▶ _Task objective_:
Every record below must be returned word for word, with the pictures left out.

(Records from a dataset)
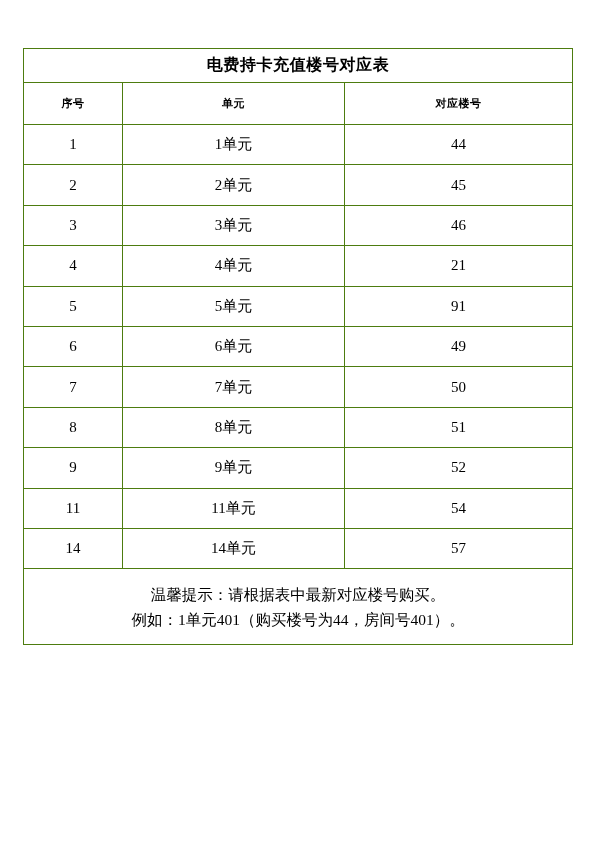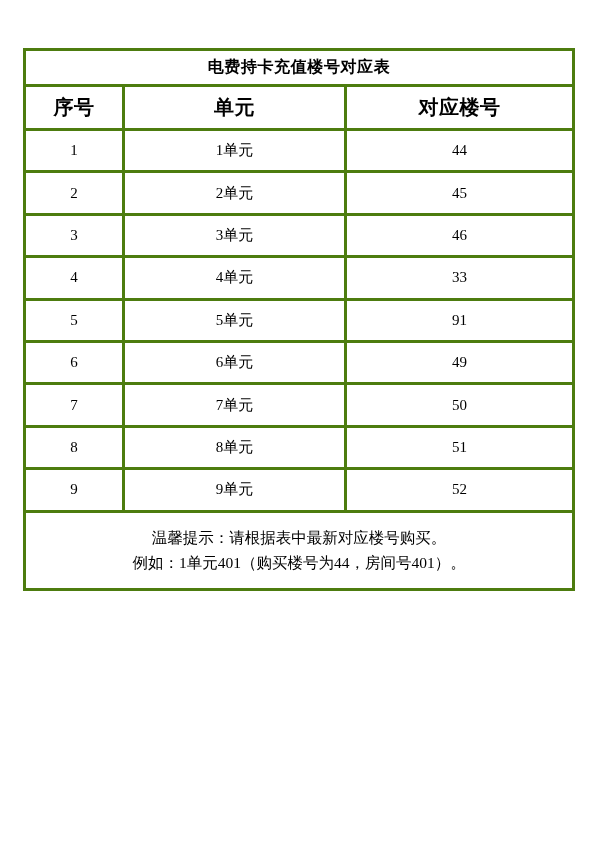--- a/index.html
+++ b/index.html
@@ -38,7 +38,7 @@
   }
 
   table.grid td {
-    border: 3px solid #4d7c0f;
+    border: 1px solid #4d7c0f;
     padding: 0;
     text-align: center;
     vertical-align: middle;

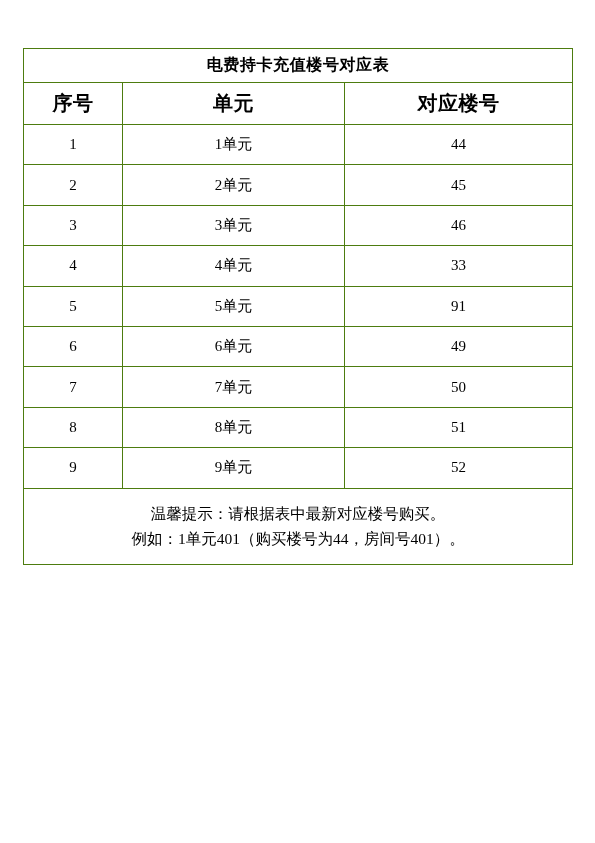--- a/index.html
+++ b/index.html
@@ -59,7 +59,7 @@
 
   .head-cell {
     height: 41px;
-    font-size: 20px;
+    font-size: 11px;
     font-weight: bold;
     letter-spacing: 0.5px;
   }

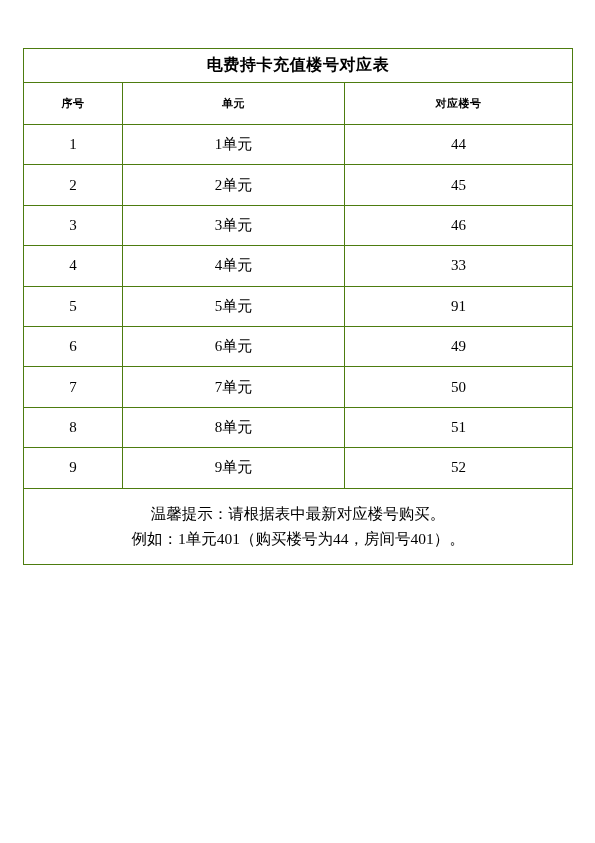--- a/index.html
+++ b/index.html
@@ -127,7 +127,7 @@
         <tr>
           <td class="body-cell">4</td>
           <td class="body-cell">4单元</td>
-          <td class="body-cell">33</td>
+          <td class="body-cell">21</td>
         </tr>
         <tr>
           <td class="body-cell">5</td>

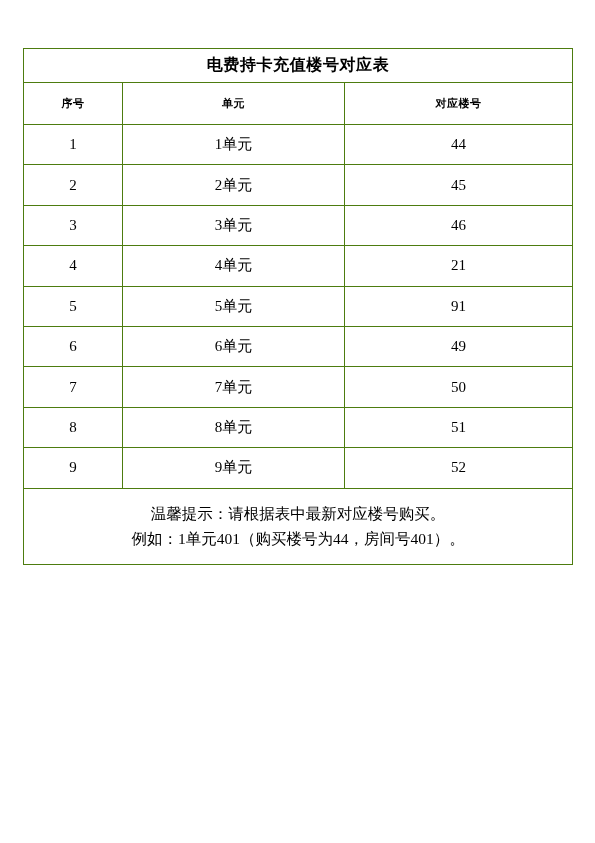--- a/index.html
+++ b/index.html
@@ -154,6 +154,11 @@
           <td class="body-cell">9单元</td>
           <td class="body-cell">52</td>
         </tr>
+        <tr>
+          <td class="body-cell">11</td>
+          <td class="body-cell">11单元</td>
+          <td class="body-cell">54</td>
+        </tr>
 
         <tr>
           <td class="note-cell" colspan="3">

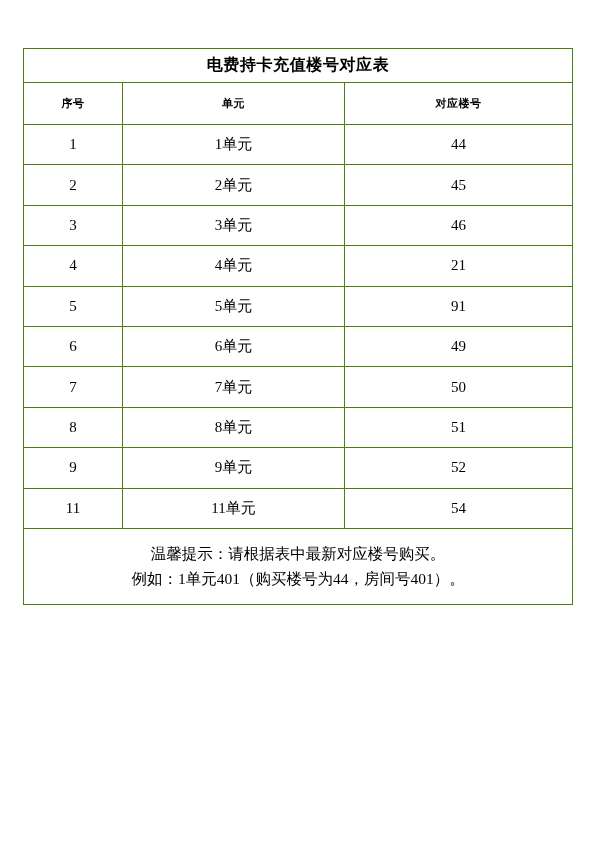--- a/index.html
+++ b/index.html
@@ -159,6 +159,11 @@
           <td class="body-cell">11单元</td>
           <td class="body-cell">54</td>
         </tr>
+        <tr>
+          <td class="body-cell">14</td>
+          <td class="body-cell">14单元</td>
+          <td class="body-cell">57</td>
+        </tr>
 
         <tr>
           <td class="note-cell" colspan="3">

▶ _Worked solution_:
--- a/index.html
+++ b/index.html
@@ -38,7 +38,7 @@
   }
 
   table.grid td {
-    border: 3px solid #4d7c0f;
+    border: 1px solid #4d7c0f;
     padding: 0;
     text-align: center;
     vertical-align: middle;

--- a/index.html
+++ b/index.html
@@ -59,7 +59,7 @@
 
   .head-cell {
     height: 41px;
-    font-size: 20px;
+    font-size: 11px;
     font-weight: bold;
     letter-spacing: 0.5px;
   }

--- a/index.html
+++ b/index.html
@@ -127,7 +127,7 @@
         <tr>
           <td class="body-cell">4</td>
           <td class="body-cell">4单元</td>
-          <td class="body-cell">33</td>
+          <td class="body-cell">21</td>
         </tr>
         <tr>
           <td class="body-cell">5</td>

--- a/index.html
+++ b/index.html
@@ -154,6 +154,11 @@
           <td class="body-cell">9单元</td>
           <td class="body-cell">52</td>
         </tr>
+        <tr>
+          <td class="body-cell">11</td>
+          <td class="body-cell">11单元</td>
+          <td class="body-cell">54</td>
+        </tr>
 
         <tr>
           <td class="note-cell" colspan="3">

--- a/index.html
+++ b/index.html
@@ -159,6 +159,11 @@
           <td class="body-cell">11单元</td>
           <td class="body-cell">54</td>
         </tr>
+        <tr>
+          <td class="body-cell">14</td>
+          <td class="body-cell">14单元</td>
+          <td class="body-cell">57</td>
+        </tr>
 
         <tr>
           <td class="note-cell" colspan="3">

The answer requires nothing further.